E neppure parliamo qui di grammatica e sintassi, congiuntivo
e condizionale, costruzione delle frasi, ecc. Inutile insistere neppure su
fastidiose imprecisioni relative all’italiano moderno, come “fila” che al
plurale, dal neutro latino, sta per fili e non va confuso con “file” che è il
plurale corretto del singolare femminile fila. Così, a es., non esiste più la
possibilità, ancorché su quasi tutta la stampa o nei cartelli e toponomastica
ufficiale se ne faccia uno sconsiderato uso, di scindere preposizioni
articolate – come “nel” o “del” – nei termini “ne il” o “de il”, giacché “ne” o
“de” hanno ben altri significati [cfr. anche il poi citato Lepri].
Scrivere oggi “ne "la Contraddizione"” o “de "Il capitale"”
è improprio e sbagliato. Chi si esprimerebbe con frasi tipo “de la medesima
hora” o “ne lo tuo inferno”, se non un saggista medievale? Attualmente più
nessuno. Quelle particelle infatti non designano più preposizioni semplici,
bensì pronomi o forme avverbiali (e possono essere ancora usati solo se con
l’apostrofo di elisione di una “i” finale, come de’ o ne’, per
“dei” o “nei”).

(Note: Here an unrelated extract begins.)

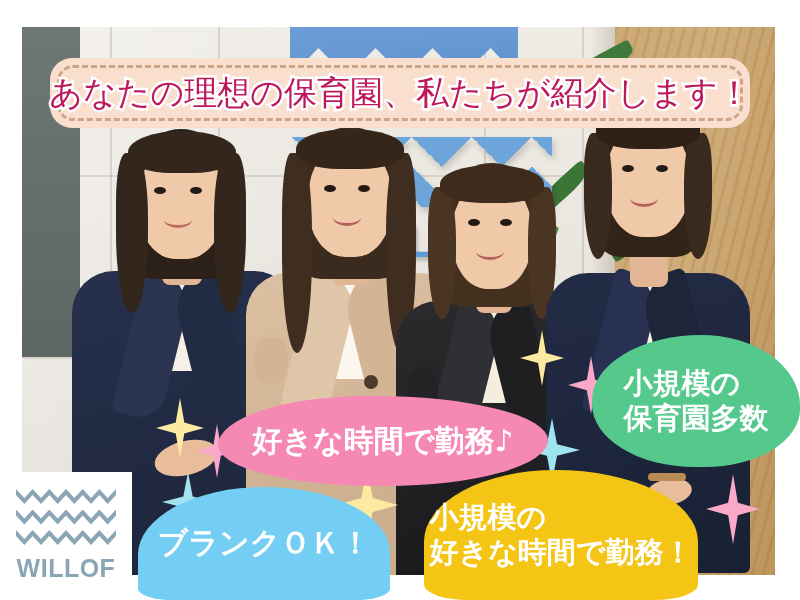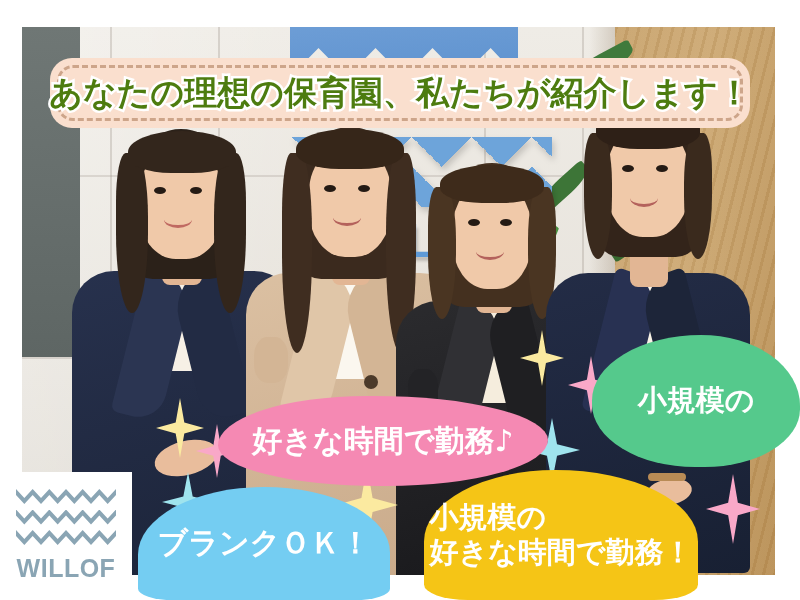"あなたの理想の保育園、私たちが紹介します！" .headline-text { color: #4d7c0f -> #be185d; font-weight: 700 -> 400 }
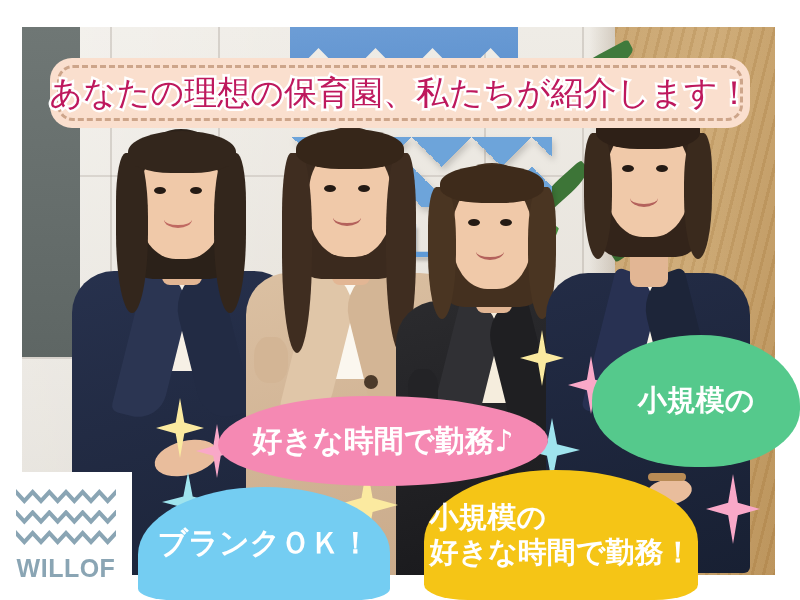"保育園多数" span.blob-line { html: none -> <span>保育園多数</span> }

Ma lasciamo queste piccinerie, insieme a tante altre.
Ci riferiamo, invece,
all’invadenza di anglicismi (a quell’abitudine niente affatto necessaria, cioè,
che non sia legata al progresso storico effettivo, e non certo al normale
impiego di termini evidentemente anglofoni da parte di persone di madrelingua
inglese), fatto soltanto in ossequio al balbettìo dei padroni imperanti, o pure
all’eccesso sconsiderato di acronimi (molti, per giunta, anglofoni) di cui
nemmeno i proni utilizzatori spesso conoscono il significato, o ancora allo
stravolgimento italiota di termini nati con ben altri significati (si pensi per
tutti a “rivoluzione”) o alla quasi sparizione di alcuni altri (come “imperialismo”
o “lotta di classe”). L’unico termine, forse, che qui per ora si salva
è “contraddizione”, il quale è probabilmente trascurato e quasi ignorato dal
sistema (anche sul piano brutalmente commerciale, e ne abbiamo avuto una
riprova empirica su internet), poiché è il concetto stesso di contraddizione
ciò di cui il pensiero e la società dominante non sanno che vuol dire e che
farsene.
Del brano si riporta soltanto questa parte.